The Age that We Speak Of2017. February 10.
This article, written by Miklós Fáy, discusses Alessandra Ferri's career apropos of a performance by the Royal Opera House.
In the 1980s cultural life of Eastern Bloc Hungary, one of the rare occasions of getting an insight into Western televised performances was watching Alessandra Ferri in Romeo and Juliet with Frederick Ashton's choreography. Alessandra Ferri's skin was white, she had bags around her eyes, her hair was long and she looked somewhat like a drowned corpse. But she danced like a Juliet should. Or even better! Since then time passed, and now she does not dance like a Juliet and – as a compensation for this – she no longer looks like a drowned person. She plays Virginia Woolf and Mrs. Dalloway in London, but not only in the London London but also in our Budapest-based London – in other words, in the live performances broadcast in Pesti Vigadó.
Joking apart: this 1980s performance was such a miracle that it should have been witnessed by masses of the Hungarian audience – on the one hand, for the dance itself and, on the other hand, for the numerous lessons to be learnt from it. The Milano-born Alessandra Ferri was the youngest prima donna of the Royal Ballet at the age of seventeen. She danced the roles a star like herself could dance including those of Juliet and Giselle, and she won all the awards she could, and then she was contracted by the American Balett Theater lead by Baryshnikov. Following this, she sang in La Scala in Milano thereby eventually returning home, which constitutes just the usual life and career of opera singers. This happened in 2007, in her 44th year in opera life; others in that part of their career usually say that they want to spend more time with their families rather than saying that they cannot cope any longer, their joints ache and no longer work and that they will never again be who they were 25 years ago. She gave up doing the warm-up activities, she finished limbering up and relaxing her muscles – she stopped doing everything like this. But this is normal: people get old even if they stay young in their soul or in their spirit. In fact, their soul and spirit also become old but they fail to realise this. I cannot recall meeting any people above 50 years of age claiming that they are not in their 20s in spirit, or even only in their teens.

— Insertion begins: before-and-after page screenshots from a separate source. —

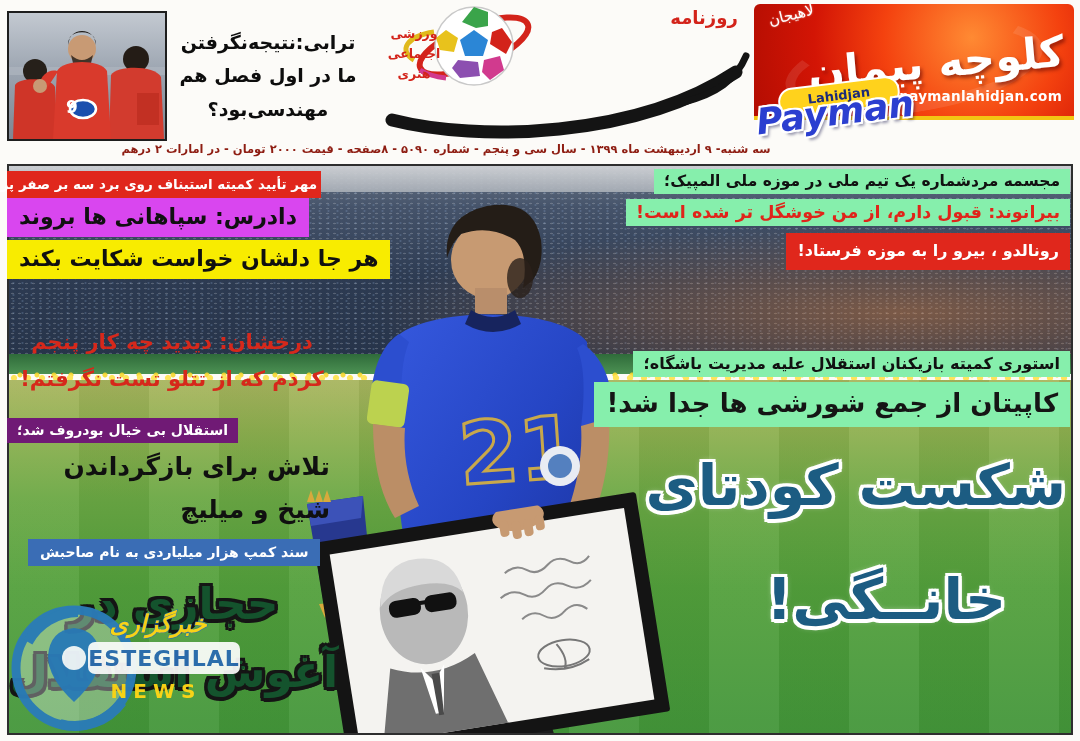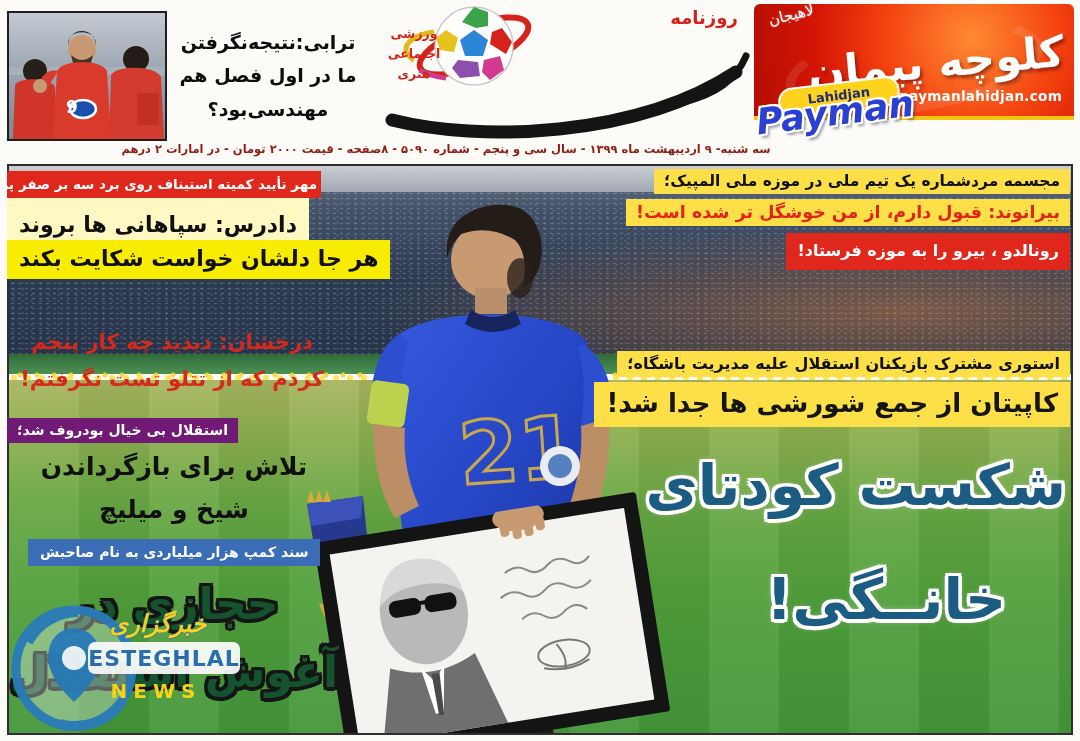--- a/index.html
+++ b/index.html
@@ -57,43 +57,43 @@
      background-size:14px 16px,17px 16px;opacity:.9;}
   .pitch{position:absolute;left:0;top:214px;width:100%;height:357px;
      background-image:
        repeating-linear-gradient(90deg, rgba(255,255,255,.05) 0 70px, rgba(0,30,0,.05) 70px 140px),
        linear-gradient(180deg,#a9b55f 0%, #8fb050 14%, #6aa844 34%, #53a03c 58%, #43963a 100%);}
   .player-svg{position:absolute;left:268px;top:0;}
   .frame-svg{position:absolute;left:318px;top:348px;transform:rotate(-9deg);}
 
   
   .strip{position:absolute;font-weight:bold;direction:rtl;white-space:nowrap;}
-  .bg-white{background:#fde047;}
+  .bg-white{background:#86efac;}
   .kicker-right-top{right:10px;top:169px;font-size:15.5px;color:#111;padding:3px 10px 4px;}
   .quote-right-top{right:10px;top:199px;font-size:17.5px;color:#e0241a;padding:3px 10px 4px;}
   .head-right-top{right:10px;top:233px;font-size:16px;color:#fff;background:#e0271c;padding:8px 11px 10px;}
   .kicker-captain{right:10px;top:351px;font-size:16px;color:#111;padding:3px 10px 4px;}
   .head-captain{right:10px;top:382px;font-size:26px;color:#151515;padding:6px 12px 9px;}
   .main-line1{right:14px;top:452px;font-size:57px;color:#1c5c82;}
   .main-line2{right:74px;top:566px;font-size:57px;color:#1c5c82;}
   .outline-white{text-shadow:-3px -3px 0 #fff,0 -3.5px 0 #fff,3px -3px 0 #fff,-3.5px 0 0 #fff,
       3.5px 0 0 #fff,-3px 3px 0 #fff,0 3.5px 0 #fff,3px 3px 0 #fff,0 0 7px rgba(255,255,255,.85);}
   .outline-black{text-shadow:-3px -3px 0 #151515,0 -3.5px 0 #151515,3px -3px 0 #151515,-3.5px 0 0 #151515,
       3.5px 0 0 #151515,-3px 3px 0 #151515,0 3.5px 0 #151515,3px 3px 0 #151515;}
 
   .kicker-appeal{left:7px;top:171px;width:314px;font-size:13.5px;color:#fff;background:#e0271c;
       text-align:center;padding:5px 4px 6px;box-sizing:border-box;}
-  .appeal-l1{left:7px;top:198px;font-size:22px;color:#101010;background:#fef9c3;padding:14px 12px 8px;}
+  .appeal-l1{left:7px;top:198px;font-size:22px;color:#101010;background:#d946ef;padding:6px 12px 8px;}
   .appeal-l2{left:7px;top:240px;font-size:22px;color:#101010;background:#f8ec00;padding:6px 12px 8px;}
 
   .derakhshan{left:10px;top:324px;width:324px;text-align:center;font-size:21px;line-height:1.75;
       color:#d6281b;font-weight:bold;direction:rtl;}
   .kicker-green{left:7px;top:418px;font-size:14px;color:#fff;background:#701a75;padding:4px 10px 5px;}
   .transfers{left:18px;top:446px;width:312px;font-size:25px;line-height:1.7;color:#101010;
-      font-weight:bold;direction:rtl;text-align:center;}
+      font-weight:bold;direction:rtl;text-align:right;}
   .kicker-blue{left:28px;top:539px;font-size:14px;color:#fff;background:#3a6db5;padding:5px 12px 6px;}
   .hejazi{left:0px;top:570px;width:348px;text-align:center;font-size:44px;line-height:1.55;
       color:#14532d;font-weight:bold;direction:rtl;}
 
   .watermark{left:6px;top:584px;opacity:.96;}
 </style>
 </head>
 <body>
 
 <div class="page">
@@ -258,21 +258,21 @@
         <rect x="212" y="12" width="9" height="17" rx="4" fill="#c79a72"></rect>
         <rect x="224" y="10" width="9" height="15" rx="4" fill="#c79a72"></rect>
       </g>
     </svg>
   </div>
 
   <div class="strip bg-white kicker-right-top">مجسمه مردشماره یک تیم ملی در موزه ملی المپیک؛</div>
   <div class="strip bg-white quote-right-top">بیرانوند: قبول دارم، از من خوشگل تر شده است!</div>
   <div class="strip head-right-top">رونالدو ، بیرو را به موزه فرستاد!</div>
 
-  <div class="strip bg-white kicker-captain">استوری مشترک بازیکنان استقلال علیه مدیریت باشگاه؛</div>
+  <div class="strip bg-white kicker-captain">استوری کمیته بازیکنان استقلال علیه مدیریت باشگاه؛</div>
   <div class="strip bg-white head-captain">کاپیتان از جمع شورشی ها جدا شد!</div>
 
   <div class="strip main-line1 outline-white">شکست کودتای</div>
   <div class="strip main-line2 outline-white">خانــگی!</div>
 
   <div class="strip kicker-appeal">مهر تأیید کمیته استیناف روی برد سه بر صفر پرسپولیس</div>
   <div class="strip appeal-l1">دادرس: سپاهانی ها بروند</div>
   <div class="strip appeal-l2">هر جا دلشان خواست شکایت بکند</div>
 
   <div class="abs derakhshan">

Apparently, the main thing is the body, nothing else. Alessandra Ferri's body could accommodate to rest, and was able to take up work later, and now she anew dances on the stage of Covent Garden, and she again appears all over the world thanks to the live broadcast. At present, she is almost the oldest prima donna of the troupe ever. She is not a queen pushed on the stage sitting on her throne, theatrically covering her eyes. Her legs lift, stop and stay where they should, and this happens not so smoothly or softly as it happened back then, so many years ago – but that is exactly what makes this so beautiful. She no longer plays young girls but she plays Mrs. Dalloway or Virginia Woolf in the first and third acts of the three-act Woolfworks. And I am seriously sad and also happy when I say that I am not amused by the second act, which is Orlando, and that is not because anybody in the troupe has suddenly forgotten how to dance. Nobody in the group has a more expressive face than hers, nobody else's movements convey so much weight, meaning, and life as hers. Nobody else is as calm on stage as her – she knows that she is already over the hardest part of her career, and that she has nothing to worry about. Because this is what all this boils down to: she no longer dances the way she used to 30 years ago, she dances the way she dances now. And that is what makes her dance so phenomenal.